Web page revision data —
* * * * *
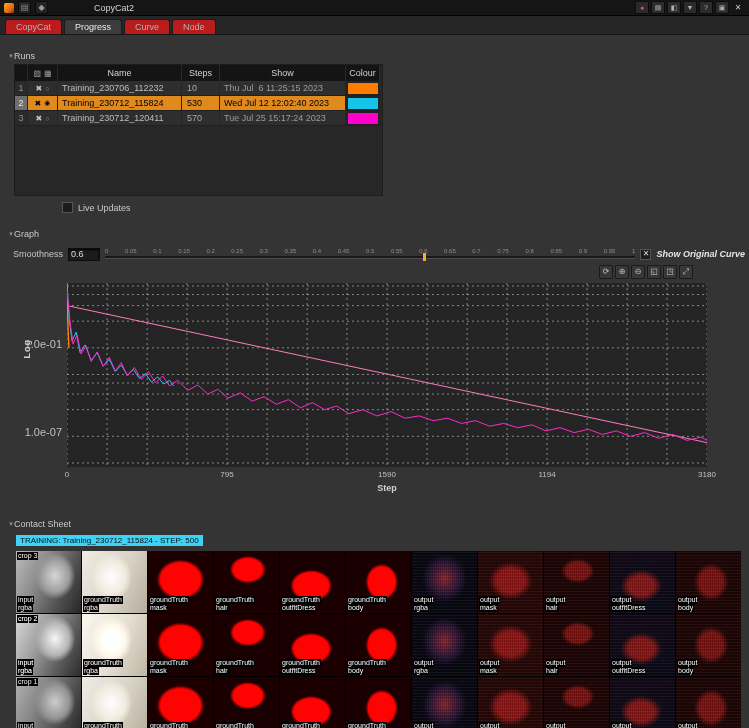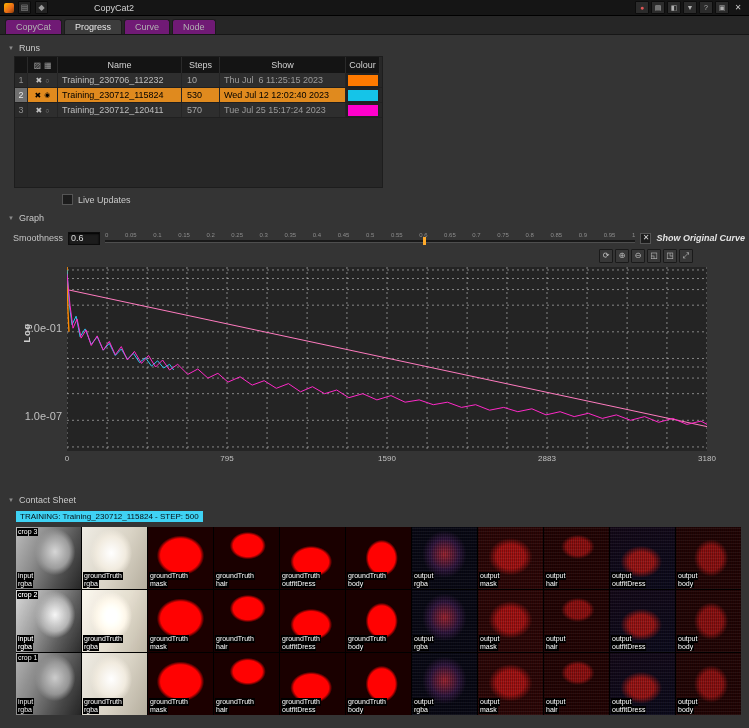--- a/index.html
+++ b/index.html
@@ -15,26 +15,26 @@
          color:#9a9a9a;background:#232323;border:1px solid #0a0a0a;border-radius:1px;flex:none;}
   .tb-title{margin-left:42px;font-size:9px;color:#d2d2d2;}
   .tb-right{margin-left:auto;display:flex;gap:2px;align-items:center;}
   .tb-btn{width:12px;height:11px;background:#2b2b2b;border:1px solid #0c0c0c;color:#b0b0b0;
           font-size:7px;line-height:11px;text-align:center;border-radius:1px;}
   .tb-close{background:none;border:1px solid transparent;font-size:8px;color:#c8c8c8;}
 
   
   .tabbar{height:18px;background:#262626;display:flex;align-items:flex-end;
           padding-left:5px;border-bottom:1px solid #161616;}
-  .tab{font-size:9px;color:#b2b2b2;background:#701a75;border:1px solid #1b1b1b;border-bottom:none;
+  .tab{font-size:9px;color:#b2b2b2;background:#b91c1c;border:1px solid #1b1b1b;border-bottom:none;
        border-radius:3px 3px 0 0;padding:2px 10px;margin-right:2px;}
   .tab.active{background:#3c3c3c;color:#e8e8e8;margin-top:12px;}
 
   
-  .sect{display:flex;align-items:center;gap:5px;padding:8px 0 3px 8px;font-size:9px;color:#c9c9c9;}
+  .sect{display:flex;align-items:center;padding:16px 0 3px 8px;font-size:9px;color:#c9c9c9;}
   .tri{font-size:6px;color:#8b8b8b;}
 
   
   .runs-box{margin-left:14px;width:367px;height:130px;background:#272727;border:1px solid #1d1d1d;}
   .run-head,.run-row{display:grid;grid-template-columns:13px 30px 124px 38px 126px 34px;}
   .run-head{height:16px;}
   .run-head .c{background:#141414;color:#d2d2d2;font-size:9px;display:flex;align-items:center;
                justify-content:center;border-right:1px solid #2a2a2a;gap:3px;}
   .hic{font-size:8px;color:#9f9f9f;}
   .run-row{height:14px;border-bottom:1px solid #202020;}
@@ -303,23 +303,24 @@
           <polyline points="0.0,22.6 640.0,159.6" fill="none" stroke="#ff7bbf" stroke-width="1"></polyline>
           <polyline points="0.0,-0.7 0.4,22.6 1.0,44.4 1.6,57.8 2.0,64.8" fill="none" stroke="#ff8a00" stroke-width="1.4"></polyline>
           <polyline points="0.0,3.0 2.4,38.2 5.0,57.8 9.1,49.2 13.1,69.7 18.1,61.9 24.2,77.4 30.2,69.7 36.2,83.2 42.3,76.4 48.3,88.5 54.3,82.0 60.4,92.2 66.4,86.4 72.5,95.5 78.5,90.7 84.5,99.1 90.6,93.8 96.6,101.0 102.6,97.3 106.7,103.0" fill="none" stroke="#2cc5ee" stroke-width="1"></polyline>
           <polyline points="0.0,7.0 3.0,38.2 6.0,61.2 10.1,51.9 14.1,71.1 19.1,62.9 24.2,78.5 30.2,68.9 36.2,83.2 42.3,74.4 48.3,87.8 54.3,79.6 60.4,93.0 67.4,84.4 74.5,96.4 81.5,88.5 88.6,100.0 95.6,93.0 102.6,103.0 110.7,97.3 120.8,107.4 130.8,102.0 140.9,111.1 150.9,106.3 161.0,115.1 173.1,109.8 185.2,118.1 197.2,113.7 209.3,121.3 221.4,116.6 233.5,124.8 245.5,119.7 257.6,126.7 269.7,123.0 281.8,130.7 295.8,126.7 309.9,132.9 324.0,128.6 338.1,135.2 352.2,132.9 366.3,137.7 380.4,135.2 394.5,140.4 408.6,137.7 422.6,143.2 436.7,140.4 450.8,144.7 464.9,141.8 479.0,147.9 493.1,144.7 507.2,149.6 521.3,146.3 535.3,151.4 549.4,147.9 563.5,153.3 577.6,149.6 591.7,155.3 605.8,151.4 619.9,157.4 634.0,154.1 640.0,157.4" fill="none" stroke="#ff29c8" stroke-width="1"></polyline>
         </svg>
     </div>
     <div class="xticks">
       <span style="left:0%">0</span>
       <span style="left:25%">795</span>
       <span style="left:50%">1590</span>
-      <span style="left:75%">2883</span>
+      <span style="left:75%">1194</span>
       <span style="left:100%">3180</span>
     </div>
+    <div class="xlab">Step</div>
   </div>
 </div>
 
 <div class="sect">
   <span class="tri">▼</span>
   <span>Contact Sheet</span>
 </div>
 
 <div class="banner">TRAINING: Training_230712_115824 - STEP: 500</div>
* * * * *
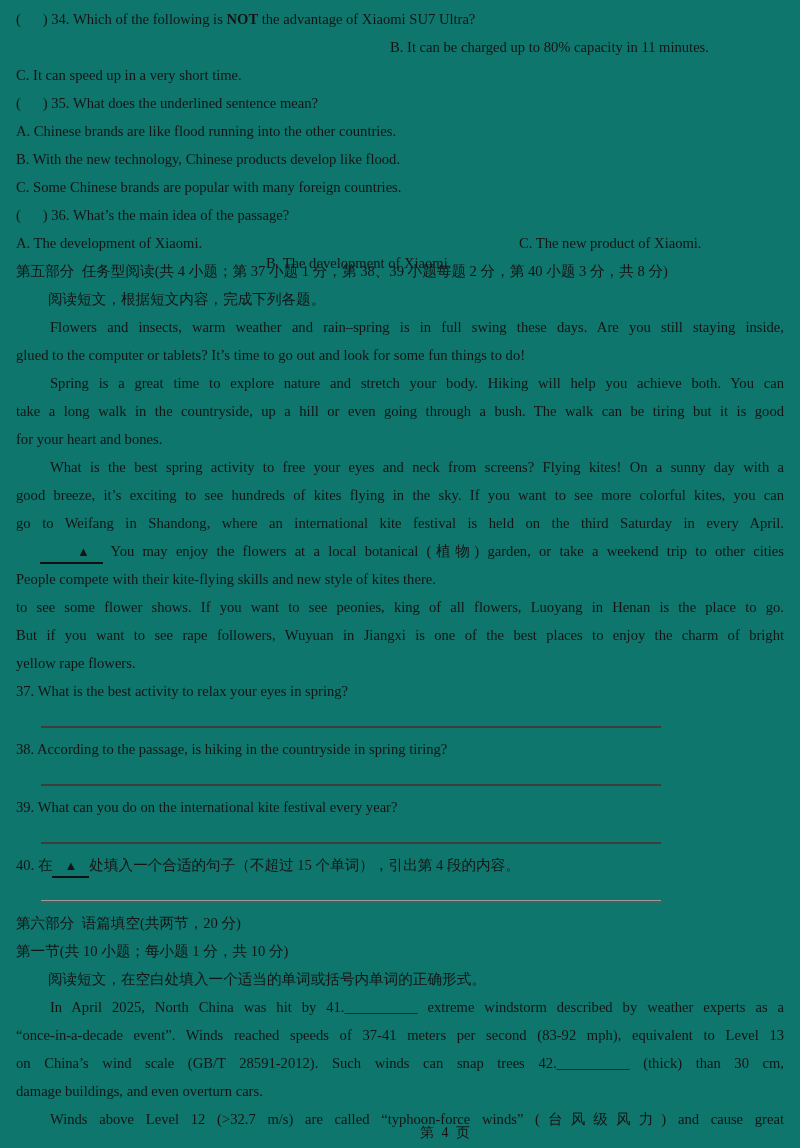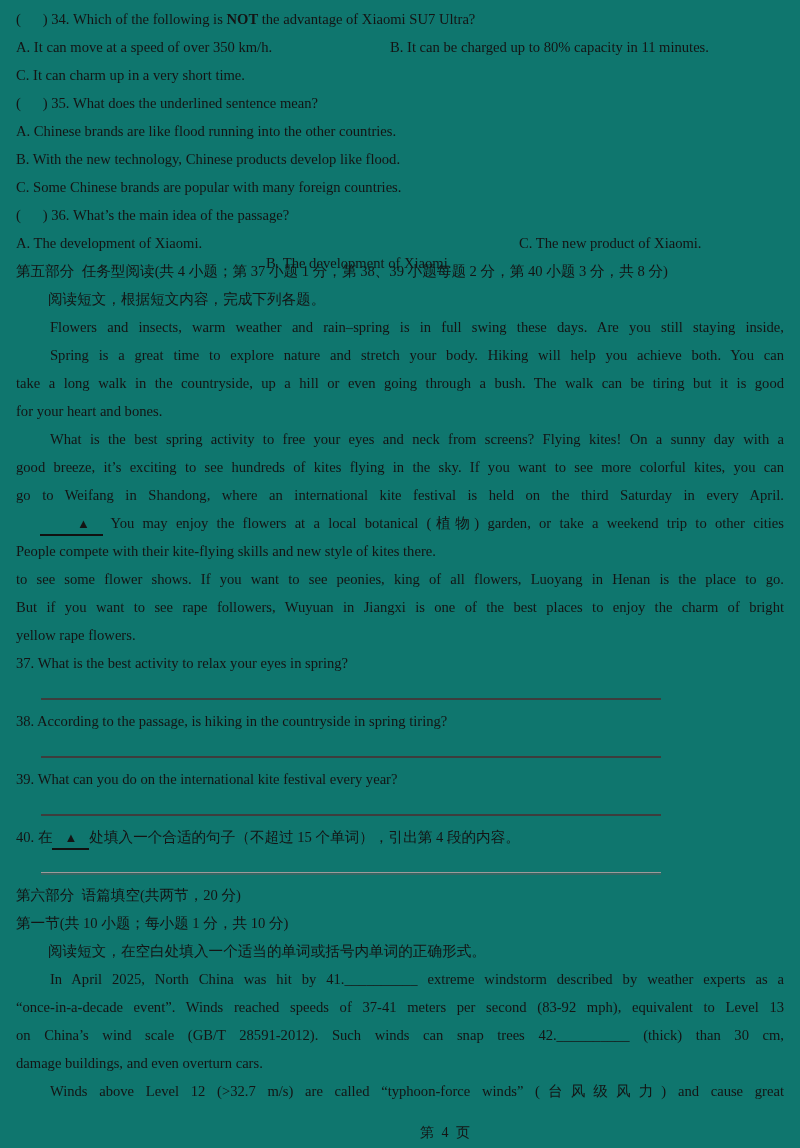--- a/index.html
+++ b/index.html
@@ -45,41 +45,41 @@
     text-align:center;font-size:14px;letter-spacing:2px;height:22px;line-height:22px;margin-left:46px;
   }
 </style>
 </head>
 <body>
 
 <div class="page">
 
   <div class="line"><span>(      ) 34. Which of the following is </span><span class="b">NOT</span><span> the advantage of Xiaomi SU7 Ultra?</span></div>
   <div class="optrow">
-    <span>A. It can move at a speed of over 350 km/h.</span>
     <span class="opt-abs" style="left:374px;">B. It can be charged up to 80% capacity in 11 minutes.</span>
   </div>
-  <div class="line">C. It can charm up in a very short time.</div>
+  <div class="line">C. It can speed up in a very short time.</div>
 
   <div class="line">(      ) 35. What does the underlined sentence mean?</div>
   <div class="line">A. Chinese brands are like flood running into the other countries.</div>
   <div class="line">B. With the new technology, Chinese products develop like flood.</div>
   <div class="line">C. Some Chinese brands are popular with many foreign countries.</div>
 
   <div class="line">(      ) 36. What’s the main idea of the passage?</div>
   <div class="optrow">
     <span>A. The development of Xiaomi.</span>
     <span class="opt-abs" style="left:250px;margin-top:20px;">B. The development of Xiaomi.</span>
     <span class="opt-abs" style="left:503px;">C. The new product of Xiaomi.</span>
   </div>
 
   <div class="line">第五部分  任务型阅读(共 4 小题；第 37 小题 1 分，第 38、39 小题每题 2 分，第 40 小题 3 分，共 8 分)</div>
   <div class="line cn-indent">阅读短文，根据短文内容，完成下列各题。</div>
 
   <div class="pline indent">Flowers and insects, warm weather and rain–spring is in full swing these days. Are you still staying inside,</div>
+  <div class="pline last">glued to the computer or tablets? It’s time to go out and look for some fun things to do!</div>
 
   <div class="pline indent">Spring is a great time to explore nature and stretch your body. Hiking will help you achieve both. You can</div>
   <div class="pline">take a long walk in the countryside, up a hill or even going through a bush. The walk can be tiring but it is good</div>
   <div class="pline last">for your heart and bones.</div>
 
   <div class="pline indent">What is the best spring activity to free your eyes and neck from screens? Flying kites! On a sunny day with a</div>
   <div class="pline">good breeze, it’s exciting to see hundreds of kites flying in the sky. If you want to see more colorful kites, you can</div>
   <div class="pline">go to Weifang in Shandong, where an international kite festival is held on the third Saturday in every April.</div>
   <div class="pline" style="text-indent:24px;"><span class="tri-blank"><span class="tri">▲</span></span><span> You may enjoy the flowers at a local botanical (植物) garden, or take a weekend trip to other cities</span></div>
* * * * *
PROBLEM DESCRIPTION — When you reach the line holding "30px 124px 38px" in the records above, begin reproducing exactly, stop after the line holding "0.4,22.6 1.0,44.4 1.6,57.8", and output nothing else.

ANSWER TO THE PROBLEM —
   .run-head,.run-row{display:grid;grid-template-columns:13px 30px 124px 38px 126px 34px;}
   .run-head{height:16px;}
   .run-head .c{background:#141414;color:#d2d2d2;font-size:9px;display:flex;align-items:center;
                justify-content:center;border-right:1px solid #2a2a2a;gap:3px;}
   .hic{font-size:8px;color:#9f9f9f;}
   .run-row{height:14px;border-bottom:1px solid #202020;}
@@ -303,23 +303,24 @@
           <polyline points="0.0,22.6 640.0,159.6" fill="none" stroke="#ff7bbf" stroke-width="1"></polyline>
           <polyline points="0.0,-0.7 0.4,22.6 1.0,44.4 1.6,57.8 2.0,64.8" fill="none" stroke="#ff8a00" stroke-width="1.4"></polyline>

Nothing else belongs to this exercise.